Rule Documentation

All Packages - Package Correct Operatorgraph - Package Logical Optimization - Package Physical OptimizationFRAMES - NO FRAMES

Rule Optimizing Join Order

Short Description:

The join order is optimized by etimating the cardinality of the result of single joins and first joining those, which have the estimated smallest number of intermediate results.

Long Description:

We have two different types of query optimizers.

The first type is a simple query optimizer, which generates right-order trees for the overall join computation. This type of query optimizer just joins the intermediate result of a previous join with the result of that triple pattern, which have (a) the smallest number of results, (b) the smallest number of new bound variables, or (c) a combination of both, i.e. the query optimizers uses (b) as primary and (c) as secondary criterion. This query optimizer is used for the Index-approach (except with the optimization option set to BINARY). The Stream approach can only use (b) as criterion as the query has to be optimized before the data arrives as stream.

The previous type of query optimizer does not consider the number of results after one or more join computations, which considers our second type of query optimizer.
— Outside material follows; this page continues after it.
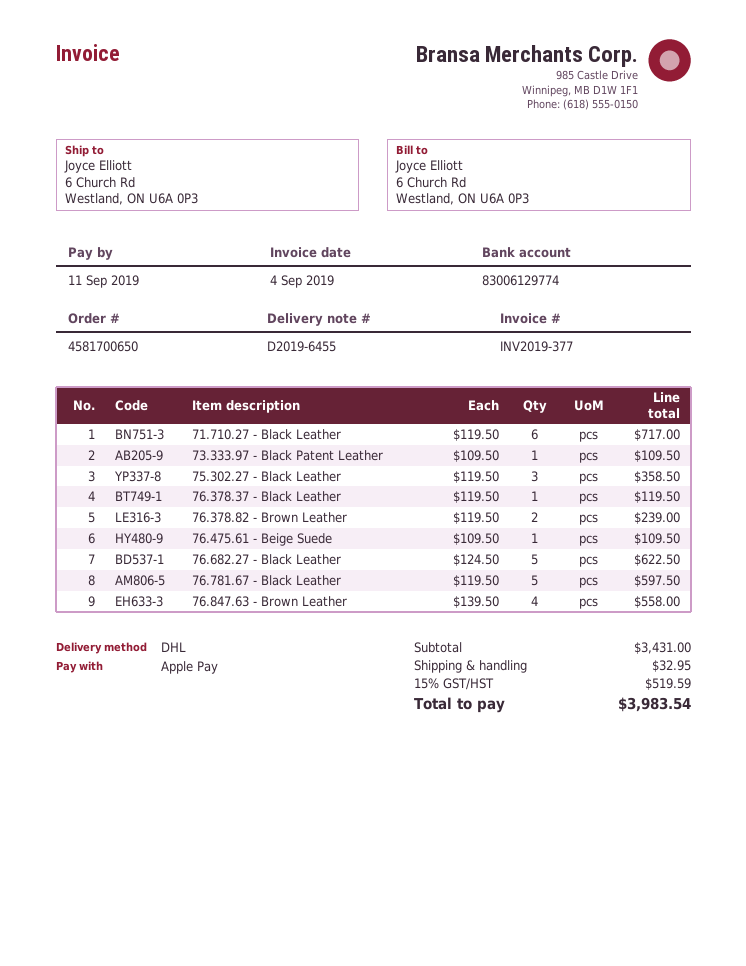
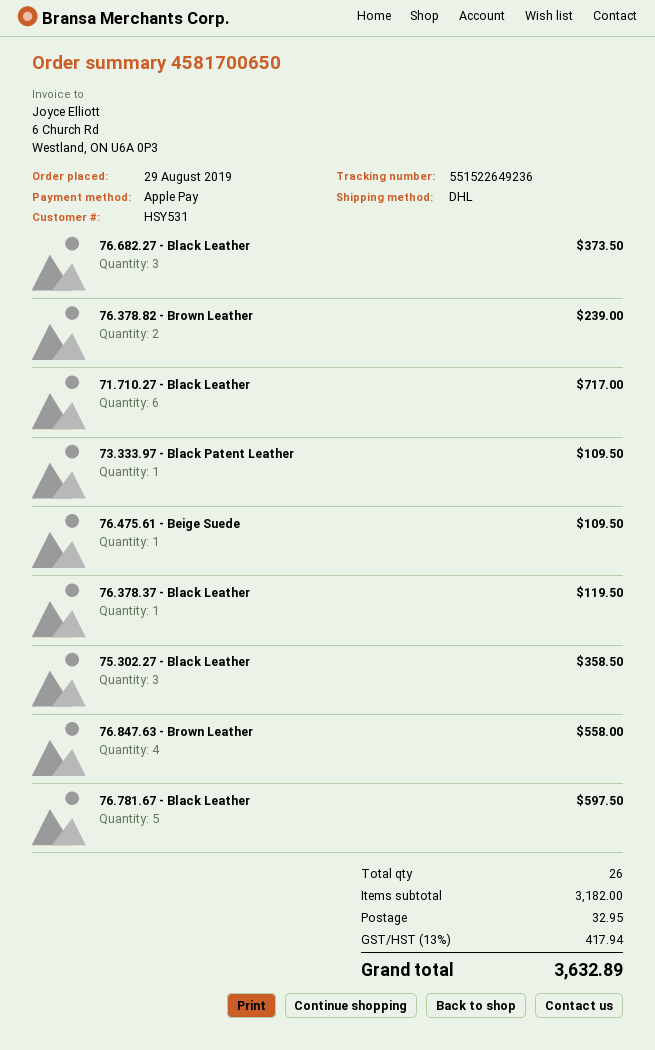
76.682.27 - Black Leather: 5 for 622.50 -> 3 for 373.50
subtotal: 3431.00 -> 3182.00
tax: 15% = 519.59 -> 13% = 417.94
total: 3983.54 -> 3632.89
This second type of query optimizer is used for the RDF3X (- Presorting), Hexastore (- Presorting) and Index (with optimization option set to BINARY) approaches.

For the second type of query optimizer, we use equi-depth histograms [1] for the join cardinality estimation in order to calculate the cost of each join and thus the overall cost of a concrete plan. We employ the technique of the dynamic programming for generating the execution plan with the optimal join order, i.e. our query optimizer composes a new best solution by considering the best solutions of its subproblems. In more detail, for a set S of triple patterns, our query optimizer builds every possible disjoint subsets S1 and S2, the union of which is S, i.e. S = S1 union S2. For each of these subsets S1 and S2, our query optimizer looks up the best solutions for their join orderings, which has been computed earlier, and calculates a new cost for this solution. Among these solutions, our query optimizer chooses the ones with the minimal costs for the overall solution for S.

A merge join can be computed using different collation orders. For example, a merge join can be applied to compute the triple patterns ?a <type> ?b and <book> ?b ?a, using either ?a as the primary order, or ?b as the primary order. In order to reduce the number of intermediate plans, our query optimizer only checks whether or not a merge join can be applied, but does not store the collation orders used to compute the join at this step. The used collation orders for answering the single triple patterns are fixed (and stored) in the last step, when the whole plan is considered.

Since merge joins without additional sorting phases are very cheap, our query optimizer chooses merge joins without additional sorting phases as much as possible.

[1] Piatetsky-Shapiro G., Connell C.: Accurate Estimation of the Number of Tuples Satisfying a Condition. SIGMOD Conf., 1984.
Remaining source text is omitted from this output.